## EXERCISE:
Taking the line that contains "payment terms: on receipt -> 7 days" as the first, copy each line exactly up to and including the last line below.

==== DATA SUPPLIED ====

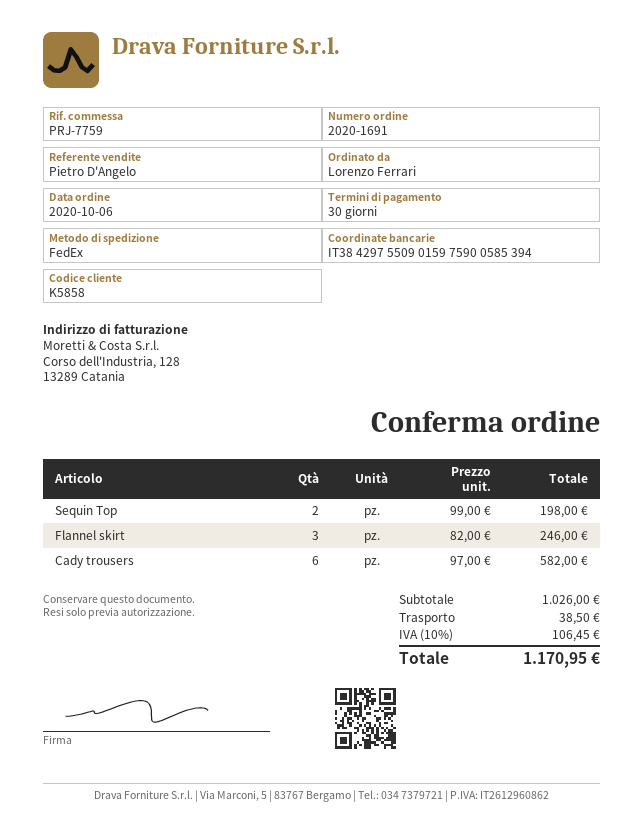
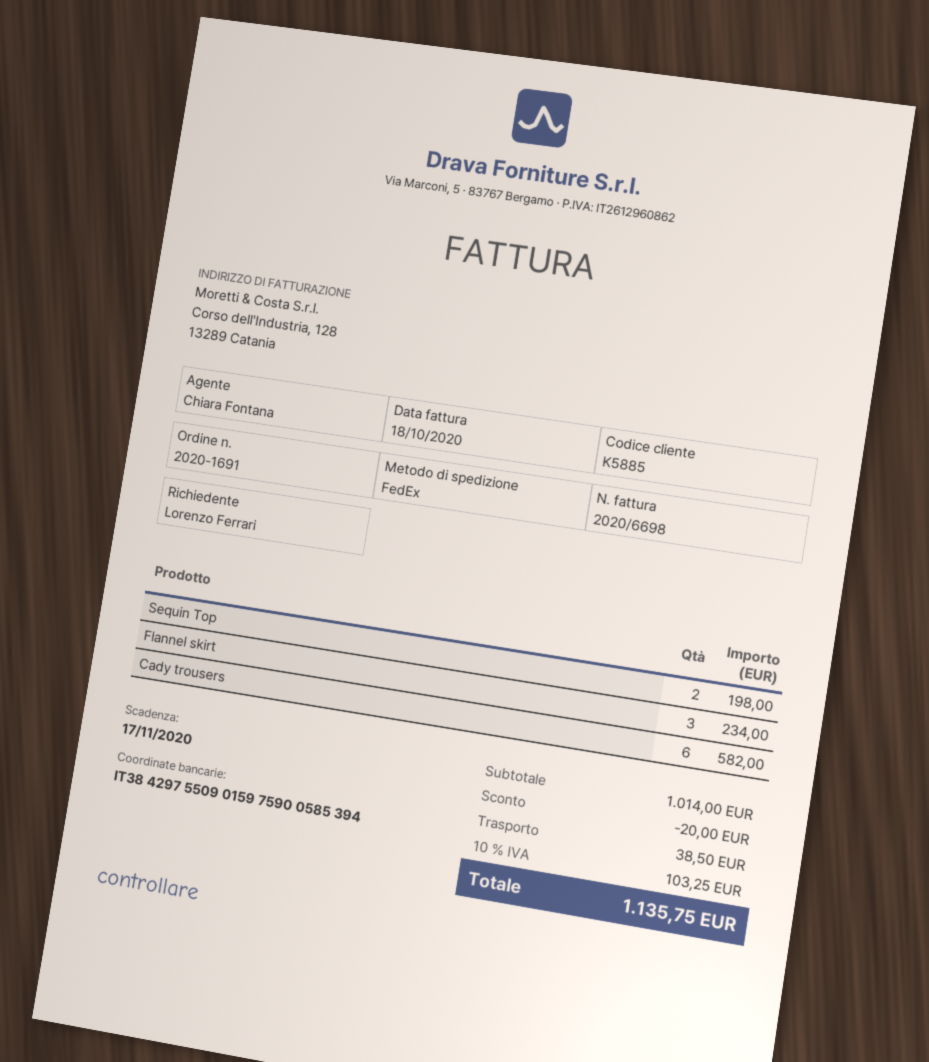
customer number: K5858 -> K5885
sales rep: Pietro D'Angelo -> Chiara Fontana
Flannel skirt: 3 for 246.00 -> 3 for 234.00
subtotal: 1026.00 -> 1014.00
discount: none -> 20.00
tax: 10% = 106.45 -> 10% = 103.25
total: 1170.95 -> 1135.75

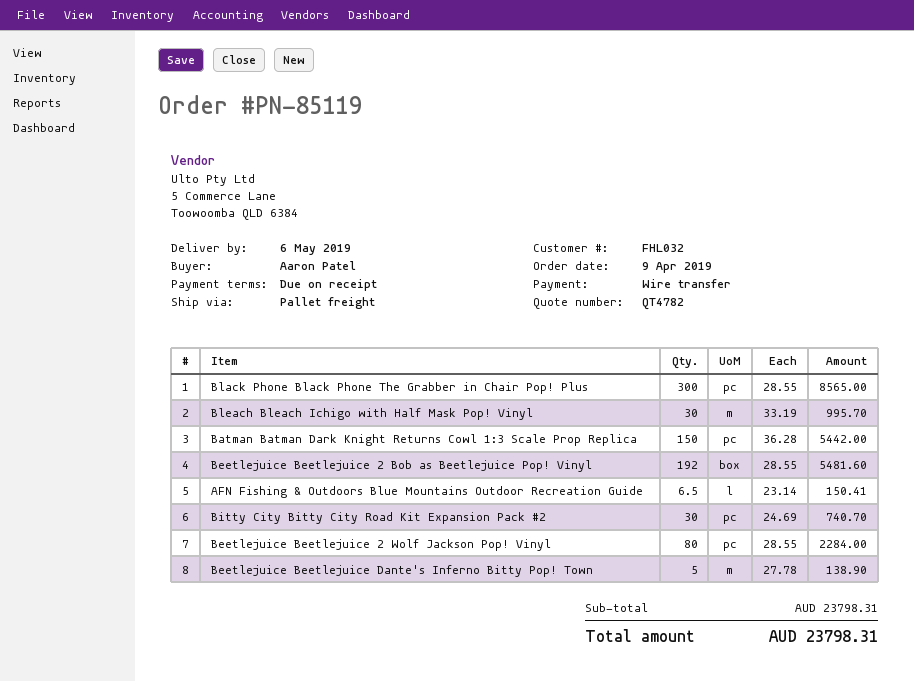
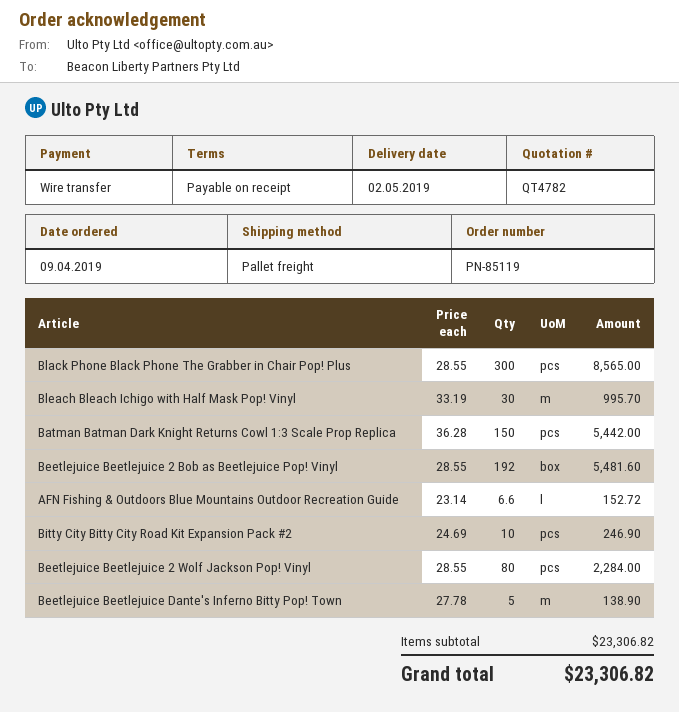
delivery date: 2019-05-06 -> 2019-05-02
AFN Fishing & Outdoors Blue Mountains Outdoor Recreation Guide: 6.5 x 23.14 = 150.41 -> 6.6 x 23.14 = 152.72
Bitty City Bitty City Road Kit Expansion Pack #2: 30 x 24.69 = 740.70 -> 10 x 24.69 = 246.90
subtotal: 23798.31 -> 23306.82
total: 23798.31 -> 23306.82

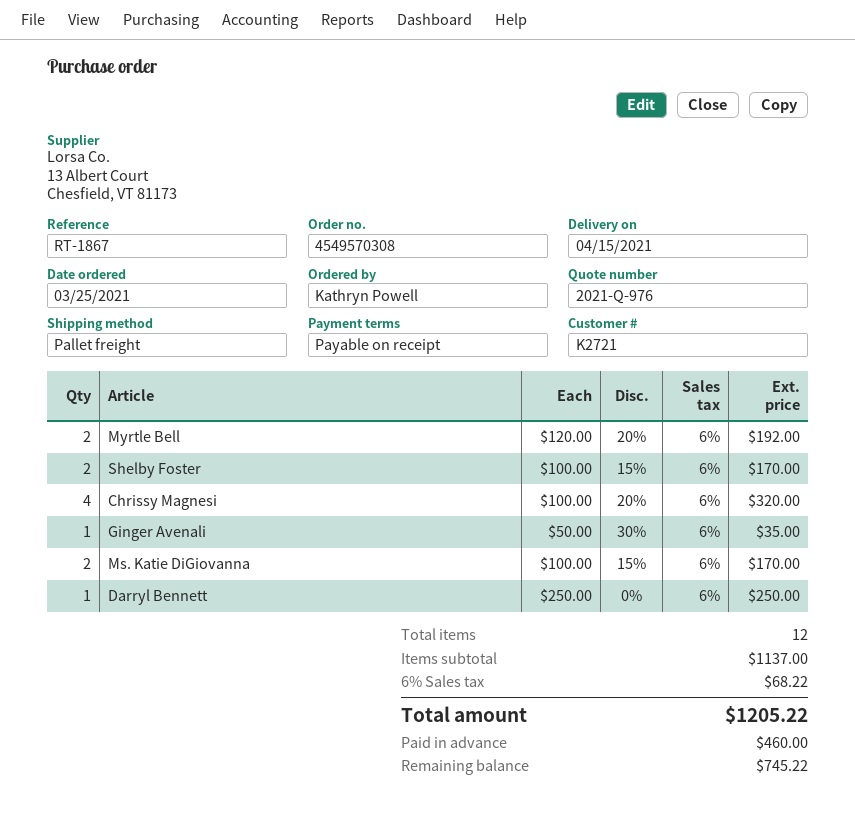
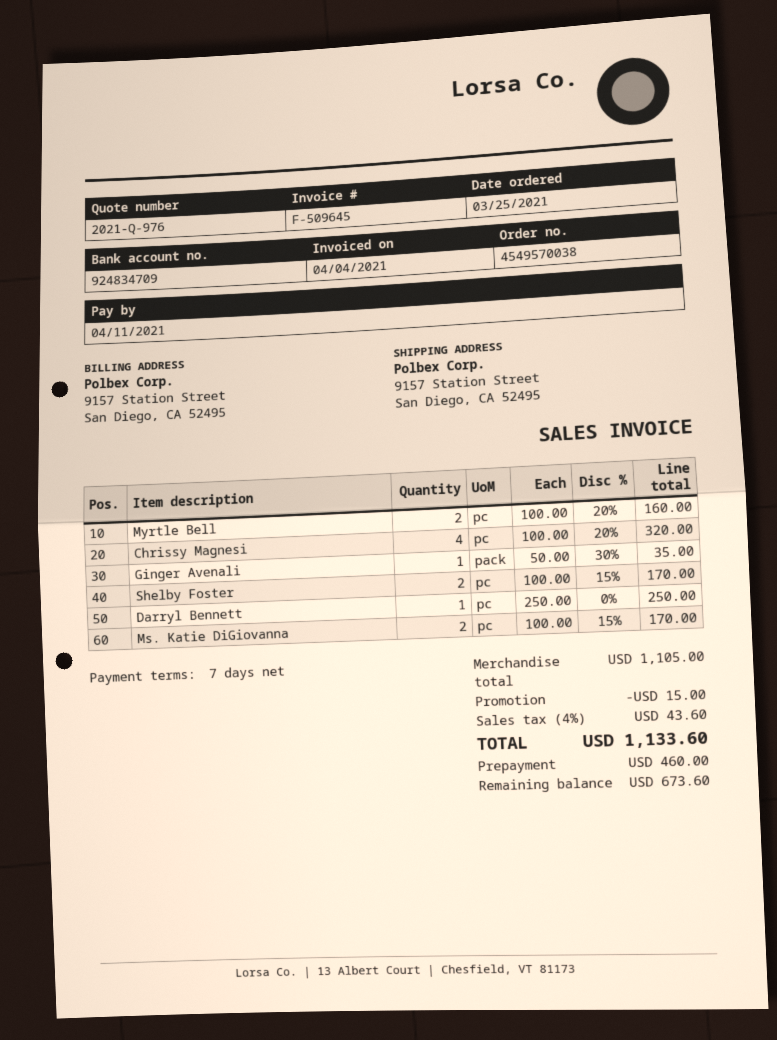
order number: 4549570308 -> 4549570038
payment terms: on receipt -> 7 days
Myrtle Bell: 2 x 120.00 - 20% = 192.00 -> 2 x 100.00 - 20% = 160.00
subtotal: 1137.00 -> 1105.00
discount: none -> 15.00
tax: 6% = 68.22 -> 4% = 43.60
total: 1205.22 -> 1133.60
balance: 745.22 -> 673.60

====

## FINISHED TASK:
payment terms: on receipt -> 7 days
Myrtle Bell: 2 x 120.00 - 20% = 192.00 -> 2 x 100.00 - 20% = 160.00
subtotal: 1137.00 -> 1105.00
discount: none -> 15.00
tax: 6% = 68.22 -> 4% = 43.60
total: 1205.22 -> 1133.60
balance: 745.22 -> 673.60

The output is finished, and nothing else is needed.